Çoğu kez de boynunu büküp...
Başroldeki güzel yıldızın omzuna başını dayayıp...
Sırf O’na moral olsun diye...
Hüngür hüngür ağlardı...
Muazzam bir aktördü!
Ufak tefekti ama kameranın önünde devleşiyordu...
Ve...
Kaç milyonda bir; bilinmez ama...
Tanrı’nın “dokunduğu” bir özelliği vardı:
“30 Ağustos 1925’te dünyaya gelmişti...
77 yıl sonra yine...
Takvimlerin bu kez “23 Ağustos”u gösterdiği gün...
Bu dünyaya veda etti...
Eşi bulunmaz bir aktör olarak...
800’e yakın filmde kameraların karşısına geçti...
Senaryodaki rolünü bi’kez okuması yeter de artardı bile!
Zehir gibiydi bu konuda...
Sanat, genlerinde vardı...
***
100 yıl önce...
Kendi sesleniş biçimi ile “Diyarıbekir”de dünyaya “merhaba” demişti...
Ermeni asıllı Türk vatandaşıydı...
Ailesi O'na “Samuel Agop Uluçyan” adını koydu…
Herkes O'na “Samo” diye sesleniyordu…
Yöredeki…
Süryani ve Keldani gibi gayrimüslim ailelerin…
Yaptığı gibi “puşicilik / ipek dokumacılığı” ile geçiniyorlardı…
Ancak ilkokulu bitirebildi…
Hep baba mesleği ile hayatını kazanmaya çalıştı…
***
Diyarbakır Musiki Cemiyeti'nde türkü söylerken…
Acıklı, içe dokunan sesi ile herkesi büyülüyordu…
(*) Hazin sesliydi; soyadı gibi…
Ufak tefek bir delikanlıydı…
Gözlerinin feri hep parlaklılığını korurdu…
***
Serde delikanlılık var ya…
Hele vakti de gelmişse...
“Şimdi aşk zamanıdır, aşk ömrün baharıdır…” derler ya…
Bizim ufak tefek “Samo” da vurulur mahalleden bir kıza…

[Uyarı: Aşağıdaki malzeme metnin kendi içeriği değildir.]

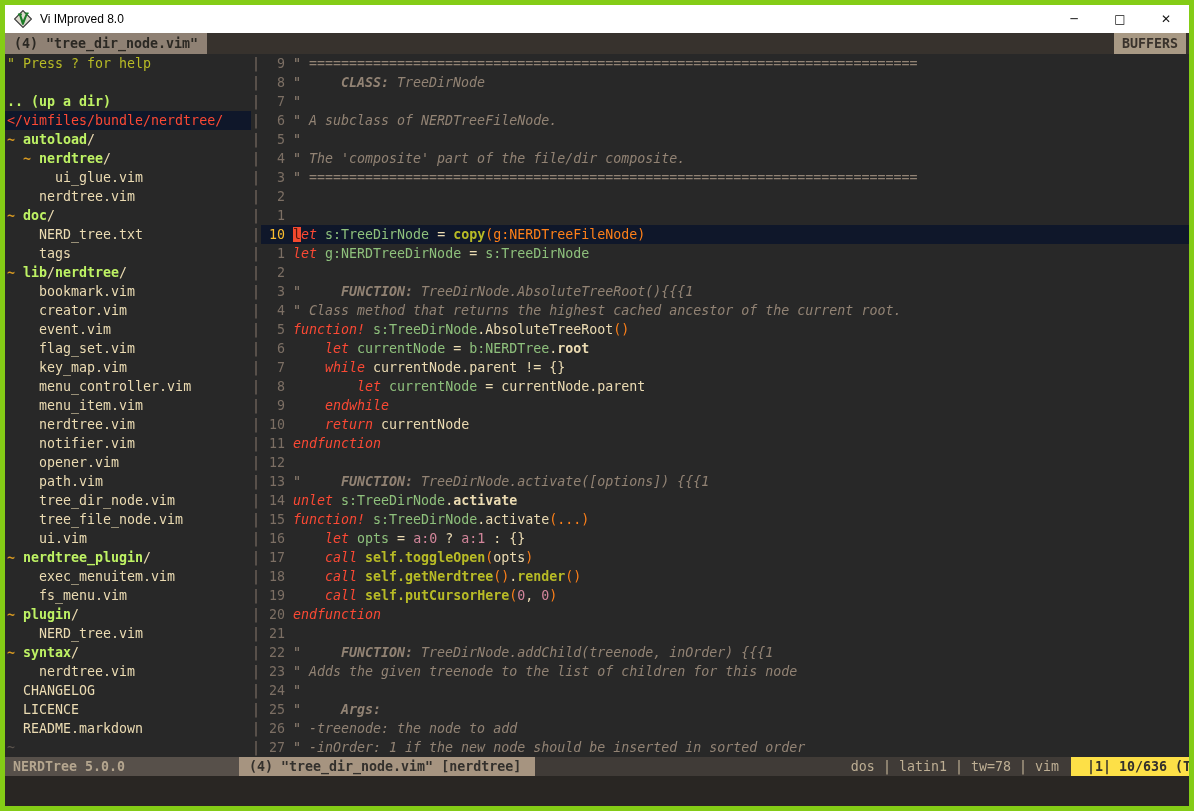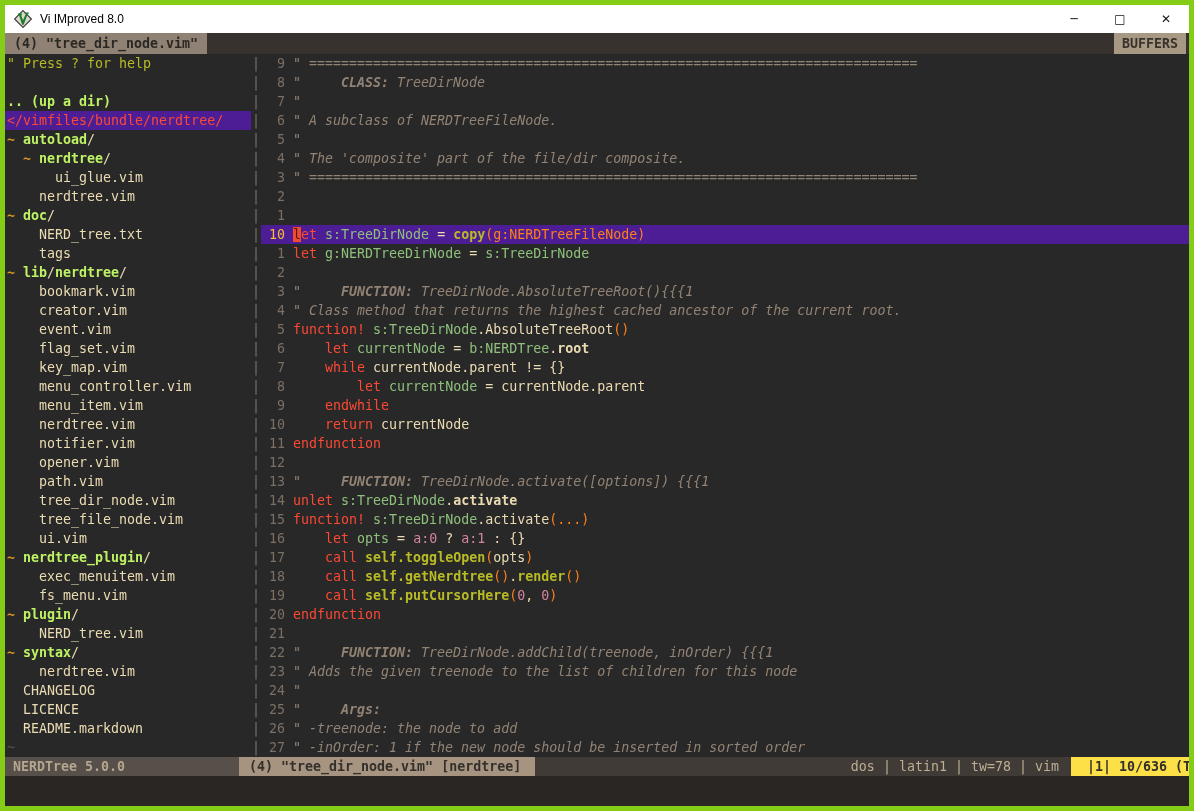--- a/index.html
+++ b/index.html
@@ -33,7 +33,7 @@
   .vsep { width:10px; text-align:center; color:#7c6f64; white-space:pre; overflow:hidden; }
   .editor { flex:1; overflow:hidden; }
   .trow, .crow { height:19px; white-space:pre; }
-  .hl { background:#4c1d95; }
+  .hl { background:#0f172a; }
   .nerdtree .hl { margin-left:-2px; padding-left:2px; }
   .ln { display:inline-block; width:24px; margin-right:8px; text-align:right; color:#7c6f64; }
   .lncur { color:#fabd2f; }

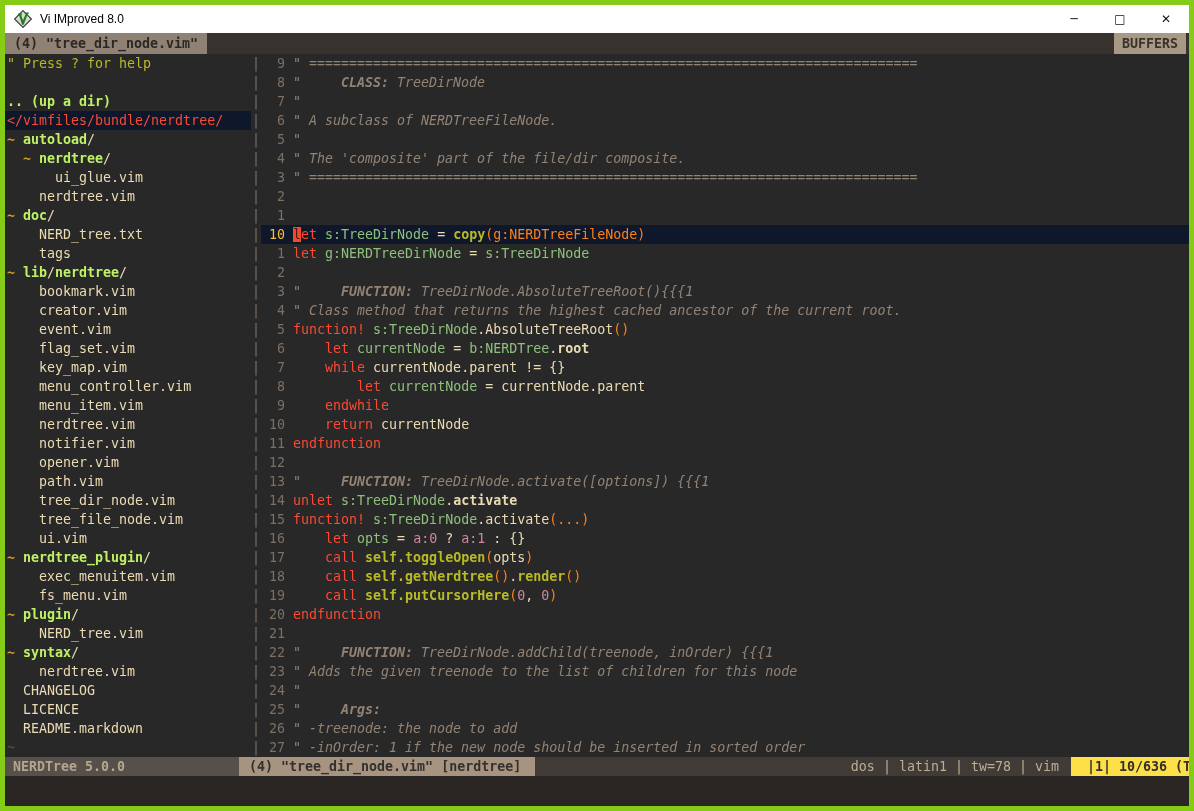--- a/index.html
+++ b/index.html
@@ -40,7 +40,7 @@
   
   .com  { color:#928374; font-style:italic; }
   .comb { color:#928374; font-style:italic; font-weight:bold;margin-left:32px; }
-  .red  { color:#fb4934; }
+  .red  { color:#fb4934;font-style:italic; }
   .grb  { color:#b8bb26; font-weight:bold; }
   .aqua { color:#8ec07c; }
   .org  { color:#fe8019; }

Güzeller güzelinin adı “Gül”dür…
Bir rivayete göre hükümet tabibinin kızıdır…
Parmak kadar gençler o mahallede…
Büyük bir aşkın çaresiz kumruları olurlar…
Bakın, burası önemli…
Samo, her akşam el ayak çekildikten sonra…
Gül'ün ailesinin evine gidiyor…
Ahşap kapının kocaman anahtar deliğinden…
Kısık sesle sesleniyor:
“Güüül... Güül... Gül…” diye…
Avlunun tarafından sese yanıt geliyor; “Efendim” diye…
Samo bi'daha sesleniyor:
“Nefesini, sesini, soluğunu üfle Gül… Ciğerlerim bayram etsin… Bak, ağzımı dayamışım kilidin deliğine, hadi…”
Gül'ünün nefesini ciğerine çeken Samo…
O gecelik “gıdasını” alır; evine döner…
Tahmin etmişsinizdir; hikayenin sonunu…
Sevdalı kalpler asla birleşemez…
Samo da…
Dudağında Gül için bestelediği…
“Bir Gül için terk ettim ben Diyarıbekir'i
Yeter bu cilve, naz...
Yeter ağlatma beni...” türküsünü mırıldanarak...
Doğduğu, büyüdüğü kenti terk edip…
Taşı-toprağı altın İstanbul'a gelir…
***
İstanbul'a göçen herkes gibi…
Hemşehrilerini bulup onlarla aynı evde kalmaya başlar…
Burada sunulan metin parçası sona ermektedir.